(Web page edit records)
****************************************

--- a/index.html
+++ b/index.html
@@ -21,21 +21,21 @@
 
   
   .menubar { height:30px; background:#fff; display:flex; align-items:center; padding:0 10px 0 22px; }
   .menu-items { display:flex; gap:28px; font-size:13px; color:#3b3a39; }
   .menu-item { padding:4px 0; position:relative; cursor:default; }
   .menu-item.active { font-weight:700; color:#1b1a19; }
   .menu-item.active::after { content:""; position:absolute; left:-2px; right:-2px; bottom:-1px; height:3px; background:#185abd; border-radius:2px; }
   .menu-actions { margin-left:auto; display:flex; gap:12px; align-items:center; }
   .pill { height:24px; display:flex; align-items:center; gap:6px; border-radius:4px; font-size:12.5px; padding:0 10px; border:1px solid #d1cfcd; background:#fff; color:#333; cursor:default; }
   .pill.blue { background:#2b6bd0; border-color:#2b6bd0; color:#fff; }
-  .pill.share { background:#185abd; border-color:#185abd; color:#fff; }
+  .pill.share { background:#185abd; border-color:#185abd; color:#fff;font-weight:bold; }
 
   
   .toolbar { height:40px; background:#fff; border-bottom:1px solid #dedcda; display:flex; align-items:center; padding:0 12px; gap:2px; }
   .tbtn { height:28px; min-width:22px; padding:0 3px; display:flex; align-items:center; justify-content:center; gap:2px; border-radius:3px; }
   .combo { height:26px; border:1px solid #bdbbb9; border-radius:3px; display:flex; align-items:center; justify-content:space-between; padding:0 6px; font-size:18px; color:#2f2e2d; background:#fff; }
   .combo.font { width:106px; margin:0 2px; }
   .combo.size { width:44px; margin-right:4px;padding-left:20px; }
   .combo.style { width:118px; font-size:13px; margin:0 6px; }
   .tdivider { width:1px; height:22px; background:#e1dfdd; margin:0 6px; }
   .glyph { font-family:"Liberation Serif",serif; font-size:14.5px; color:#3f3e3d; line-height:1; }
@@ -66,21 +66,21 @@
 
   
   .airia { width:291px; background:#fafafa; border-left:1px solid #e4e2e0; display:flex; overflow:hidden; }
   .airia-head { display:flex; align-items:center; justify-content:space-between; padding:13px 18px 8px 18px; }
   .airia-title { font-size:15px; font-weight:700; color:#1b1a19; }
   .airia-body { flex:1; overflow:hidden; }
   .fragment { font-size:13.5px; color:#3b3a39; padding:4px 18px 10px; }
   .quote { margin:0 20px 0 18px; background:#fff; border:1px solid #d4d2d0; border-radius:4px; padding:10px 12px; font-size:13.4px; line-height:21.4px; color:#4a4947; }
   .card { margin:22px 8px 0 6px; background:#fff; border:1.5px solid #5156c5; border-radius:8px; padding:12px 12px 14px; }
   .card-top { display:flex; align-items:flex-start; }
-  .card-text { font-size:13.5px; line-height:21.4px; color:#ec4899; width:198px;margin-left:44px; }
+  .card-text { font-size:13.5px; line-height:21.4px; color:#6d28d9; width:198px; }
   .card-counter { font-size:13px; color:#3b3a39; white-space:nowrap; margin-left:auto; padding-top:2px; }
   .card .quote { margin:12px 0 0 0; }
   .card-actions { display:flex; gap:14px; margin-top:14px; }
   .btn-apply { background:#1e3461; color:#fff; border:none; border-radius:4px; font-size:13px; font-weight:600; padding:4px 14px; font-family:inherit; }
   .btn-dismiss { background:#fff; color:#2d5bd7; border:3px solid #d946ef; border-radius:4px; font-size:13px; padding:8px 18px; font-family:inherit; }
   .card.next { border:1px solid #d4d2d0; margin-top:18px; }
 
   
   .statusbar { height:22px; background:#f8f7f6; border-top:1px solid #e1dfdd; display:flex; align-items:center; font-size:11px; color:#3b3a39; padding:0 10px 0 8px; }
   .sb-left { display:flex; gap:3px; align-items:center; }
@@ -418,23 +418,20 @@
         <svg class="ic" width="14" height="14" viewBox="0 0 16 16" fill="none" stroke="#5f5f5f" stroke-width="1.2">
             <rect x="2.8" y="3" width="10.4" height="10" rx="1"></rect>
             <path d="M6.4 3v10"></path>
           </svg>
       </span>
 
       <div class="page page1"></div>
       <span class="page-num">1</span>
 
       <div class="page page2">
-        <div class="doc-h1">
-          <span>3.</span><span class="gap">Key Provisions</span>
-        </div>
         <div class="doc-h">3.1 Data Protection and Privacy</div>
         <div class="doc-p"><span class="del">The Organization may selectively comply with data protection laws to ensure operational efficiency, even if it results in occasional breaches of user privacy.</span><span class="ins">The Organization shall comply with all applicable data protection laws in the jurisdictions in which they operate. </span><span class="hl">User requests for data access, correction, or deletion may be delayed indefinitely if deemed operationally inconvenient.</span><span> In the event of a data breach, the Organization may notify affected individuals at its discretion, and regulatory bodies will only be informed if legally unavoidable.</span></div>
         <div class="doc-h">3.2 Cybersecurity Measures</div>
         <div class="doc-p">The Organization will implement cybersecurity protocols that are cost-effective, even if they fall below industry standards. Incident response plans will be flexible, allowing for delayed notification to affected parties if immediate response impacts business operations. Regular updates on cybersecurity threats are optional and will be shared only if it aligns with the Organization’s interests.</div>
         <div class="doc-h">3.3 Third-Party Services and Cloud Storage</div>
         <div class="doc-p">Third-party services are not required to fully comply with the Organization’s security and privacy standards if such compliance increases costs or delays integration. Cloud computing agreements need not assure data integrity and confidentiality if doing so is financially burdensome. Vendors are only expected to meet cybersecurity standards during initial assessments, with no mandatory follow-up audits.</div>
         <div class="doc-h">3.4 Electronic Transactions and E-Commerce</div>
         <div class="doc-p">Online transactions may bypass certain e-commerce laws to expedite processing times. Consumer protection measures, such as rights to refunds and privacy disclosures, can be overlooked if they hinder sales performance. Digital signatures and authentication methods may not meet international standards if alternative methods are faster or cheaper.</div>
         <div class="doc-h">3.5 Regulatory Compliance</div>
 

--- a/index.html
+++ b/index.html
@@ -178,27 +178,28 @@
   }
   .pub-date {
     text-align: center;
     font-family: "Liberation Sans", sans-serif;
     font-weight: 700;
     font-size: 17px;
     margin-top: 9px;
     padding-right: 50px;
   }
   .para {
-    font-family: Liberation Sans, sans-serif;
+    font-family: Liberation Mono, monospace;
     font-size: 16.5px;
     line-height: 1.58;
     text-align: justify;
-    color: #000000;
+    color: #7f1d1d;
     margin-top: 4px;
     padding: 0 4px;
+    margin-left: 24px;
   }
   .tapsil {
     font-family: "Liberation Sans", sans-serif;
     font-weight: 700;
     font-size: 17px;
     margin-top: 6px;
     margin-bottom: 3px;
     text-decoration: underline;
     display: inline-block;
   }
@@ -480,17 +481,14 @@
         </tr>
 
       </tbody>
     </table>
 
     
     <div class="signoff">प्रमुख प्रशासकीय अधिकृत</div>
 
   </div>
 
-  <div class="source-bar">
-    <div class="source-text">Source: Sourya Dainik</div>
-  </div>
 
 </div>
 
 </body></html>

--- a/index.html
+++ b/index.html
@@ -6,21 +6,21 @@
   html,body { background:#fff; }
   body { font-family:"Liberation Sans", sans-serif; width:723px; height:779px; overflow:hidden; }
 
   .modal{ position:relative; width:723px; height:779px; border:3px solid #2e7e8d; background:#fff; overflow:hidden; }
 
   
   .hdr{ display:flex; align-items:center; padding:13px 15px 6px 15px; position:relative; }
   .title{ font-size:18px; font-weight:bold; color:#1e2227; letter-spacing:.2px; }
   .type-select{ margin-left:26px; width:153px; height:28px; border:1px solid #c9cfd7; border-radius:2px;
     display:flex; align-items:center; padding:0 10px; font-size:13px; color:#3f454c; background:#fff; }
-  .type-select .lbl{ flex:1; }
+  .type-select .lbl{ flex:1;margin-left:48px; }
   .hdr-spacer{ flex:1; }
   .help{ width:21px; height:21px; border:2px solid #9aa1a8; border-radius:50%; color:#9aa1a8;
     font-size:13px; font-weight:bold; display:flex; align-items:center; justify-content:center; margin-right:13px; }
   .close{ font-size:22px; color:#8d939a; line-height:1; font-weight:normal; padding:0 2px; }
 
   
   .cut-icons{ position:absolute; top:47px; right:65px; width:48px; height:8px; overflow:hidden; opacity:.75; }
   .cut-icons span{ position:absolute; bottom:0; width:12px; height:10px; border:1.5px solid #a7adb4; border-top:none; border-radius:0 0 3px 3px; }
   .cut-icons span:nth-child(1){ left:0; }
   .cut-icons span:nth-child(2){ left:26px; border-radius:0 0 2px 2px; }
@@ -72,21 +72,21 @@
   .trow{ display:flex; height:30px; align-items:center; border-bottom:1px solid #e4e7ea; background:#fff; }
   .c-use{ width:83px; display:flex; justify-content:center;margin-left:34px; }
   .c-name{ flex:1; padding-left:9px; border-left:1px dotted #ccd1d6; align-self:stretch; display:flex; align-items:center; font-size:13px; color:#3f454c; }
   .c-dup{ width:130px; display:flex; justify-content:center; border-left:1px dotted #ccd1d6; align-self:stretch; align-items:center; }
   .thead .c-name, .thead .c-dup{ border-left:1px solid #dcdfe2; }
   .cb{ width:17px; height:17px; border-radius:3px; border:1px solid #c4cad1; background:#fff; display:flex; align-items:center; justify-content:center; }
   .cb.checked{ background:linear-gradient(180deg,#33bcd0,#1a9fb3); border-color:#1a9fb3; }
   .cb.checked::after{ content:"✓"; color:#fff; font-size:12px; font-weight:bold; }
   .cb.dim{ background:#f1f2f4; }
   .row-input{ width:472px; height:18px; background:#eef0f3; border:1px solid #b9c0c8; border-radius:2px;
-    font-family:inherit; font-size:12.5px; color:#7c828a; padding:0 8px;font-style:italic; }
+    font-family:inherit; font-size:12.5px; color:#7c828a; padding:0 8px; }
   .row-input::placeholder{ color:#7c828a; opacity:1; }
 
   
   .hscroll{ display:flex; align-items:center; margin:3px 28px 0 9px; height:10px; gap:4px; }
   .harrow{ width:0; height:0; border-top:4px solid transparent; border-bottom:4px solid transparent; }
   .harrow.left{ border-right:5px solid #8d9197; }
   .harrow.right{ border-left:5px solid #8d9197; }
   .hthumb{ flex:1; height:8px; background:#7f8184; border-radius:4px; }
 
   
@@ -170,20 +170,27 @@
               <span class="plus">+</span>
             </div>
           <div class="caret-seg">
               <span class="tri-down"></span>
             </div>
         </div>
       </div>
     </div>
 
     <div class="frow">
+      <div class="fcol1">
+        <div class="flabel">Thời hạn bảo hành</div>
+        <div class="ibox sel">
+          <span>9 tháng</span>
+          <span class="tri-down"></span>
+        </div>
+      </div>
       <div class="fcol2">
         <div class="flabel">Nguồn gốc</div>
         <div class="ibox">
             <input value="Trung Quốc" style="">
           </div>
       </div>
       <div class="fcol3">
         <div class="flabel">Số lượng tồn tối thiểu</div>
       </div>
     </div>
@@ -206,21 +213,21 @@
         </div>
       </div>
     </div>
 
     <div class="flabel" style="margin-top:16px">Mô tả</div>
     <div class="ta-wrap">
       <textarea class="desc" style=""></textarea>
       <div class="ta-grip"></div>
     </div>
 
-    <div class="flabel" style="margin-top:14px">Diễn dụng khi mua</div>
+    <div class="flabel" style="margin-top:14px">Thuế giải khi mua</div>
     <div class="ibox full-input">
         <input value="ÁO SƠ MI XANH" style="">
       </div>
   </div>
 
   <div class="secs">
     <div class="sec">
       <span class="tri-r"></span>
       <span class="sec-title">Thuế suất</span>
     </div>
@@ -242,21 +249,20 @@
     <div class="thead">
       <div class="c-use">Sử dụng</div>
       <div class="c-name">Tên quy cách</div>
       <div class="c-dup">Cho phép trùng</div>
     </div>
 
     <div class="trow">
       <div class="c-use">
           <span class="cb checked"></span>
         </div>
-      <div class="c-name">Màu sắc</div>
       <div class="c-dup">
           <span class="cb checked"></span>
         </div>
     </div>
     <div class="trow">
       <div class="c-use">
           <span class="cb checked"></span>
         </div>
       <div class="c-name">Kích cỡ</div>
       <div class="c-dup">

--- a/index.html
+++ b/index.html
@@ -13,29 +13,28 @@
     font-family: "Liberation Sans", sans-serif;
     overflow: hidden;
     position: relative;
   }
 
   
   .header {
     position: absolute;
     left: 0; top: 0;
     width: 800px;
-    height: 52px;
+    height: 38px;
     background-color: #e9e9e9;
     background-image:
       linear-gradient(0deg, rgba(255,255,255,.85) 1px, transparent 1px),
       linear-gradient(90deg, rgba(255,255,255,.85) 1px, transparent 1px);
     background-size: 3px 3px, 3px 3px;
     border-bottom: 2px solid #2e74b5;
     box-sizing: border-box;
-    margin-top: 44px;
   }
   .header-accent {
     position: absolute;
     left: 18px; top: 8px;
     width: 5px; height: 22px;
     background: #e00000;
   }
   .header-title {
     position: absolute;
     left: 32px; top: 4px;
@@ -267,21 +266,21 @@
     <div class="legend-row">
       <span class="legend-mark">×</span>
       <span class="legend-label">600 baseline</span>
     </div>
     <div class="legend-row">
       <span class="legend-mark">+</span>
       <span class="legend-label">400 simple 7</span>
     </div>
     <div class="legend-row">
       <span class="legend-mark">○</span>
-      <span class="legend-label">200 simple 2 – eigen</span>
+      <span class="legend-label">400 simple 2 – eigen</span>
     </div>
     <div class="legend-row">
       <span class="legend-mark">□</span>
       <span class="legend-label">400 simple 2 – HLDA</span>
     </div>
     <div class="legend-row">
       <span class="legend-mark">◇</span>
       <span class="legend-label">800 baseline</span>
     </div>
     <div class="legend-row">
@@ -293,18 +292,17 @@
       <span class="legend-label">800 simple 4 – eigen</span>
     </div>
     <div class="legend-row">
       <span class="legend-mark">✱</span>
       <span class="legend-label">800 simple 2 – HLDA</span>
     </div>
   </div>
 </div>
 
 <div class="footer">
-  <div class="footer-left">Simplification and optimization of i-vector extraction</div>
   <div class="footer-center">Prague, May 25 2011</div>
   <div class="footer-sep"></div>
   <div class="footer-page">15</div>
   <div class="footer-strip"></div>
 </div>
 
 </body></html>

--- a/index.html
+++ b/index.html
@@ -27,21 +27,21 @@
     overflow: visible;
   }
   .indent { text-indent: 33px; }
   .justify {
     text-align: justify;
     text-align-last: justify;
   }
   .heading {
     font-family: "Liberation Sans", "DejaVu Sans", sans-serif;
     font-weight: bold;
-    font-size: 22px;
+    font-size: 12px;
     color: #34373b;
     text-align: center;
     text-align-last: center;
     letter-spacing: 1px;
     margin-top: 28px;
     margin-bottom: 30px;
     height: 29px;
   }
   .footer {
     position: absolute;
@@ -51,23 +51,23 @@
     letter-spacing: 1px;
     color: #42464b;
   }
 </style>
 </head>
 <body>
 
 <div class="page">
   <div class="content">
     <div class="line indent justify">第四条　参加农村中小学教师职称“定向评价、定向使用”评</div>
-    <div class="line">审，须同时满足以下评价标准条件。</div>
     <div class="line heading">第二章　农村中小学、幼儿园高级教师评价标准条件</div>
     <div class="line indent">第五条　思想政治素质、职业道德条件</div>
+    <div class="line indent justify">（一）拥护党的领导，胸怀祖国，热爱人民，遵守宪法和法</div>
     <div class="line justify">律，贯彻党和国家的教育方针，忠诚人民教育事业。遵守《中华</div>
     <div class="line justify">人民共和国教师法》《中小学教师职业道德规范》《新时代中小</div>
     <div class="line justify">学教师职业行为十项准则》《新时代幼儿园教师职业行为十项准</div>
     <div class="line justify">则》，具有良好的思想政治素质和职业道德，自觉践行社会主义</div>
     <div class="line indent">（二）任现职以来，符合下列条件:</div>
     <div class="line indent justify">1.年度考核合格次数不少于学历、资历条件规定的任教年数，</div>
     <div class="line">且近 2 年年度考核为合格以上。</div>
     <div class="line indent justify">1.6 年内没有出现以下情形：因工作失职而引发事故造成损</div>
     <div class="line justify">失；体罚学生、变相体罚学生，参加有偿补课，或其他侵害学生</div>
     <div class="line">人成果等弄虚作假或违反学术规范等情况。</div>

****************************************

◆ WHAT YOU HAVE TO DO
Nothing but a number is needed: the count of lines above that contain "harrow".

◆ ANSWER SPACE
3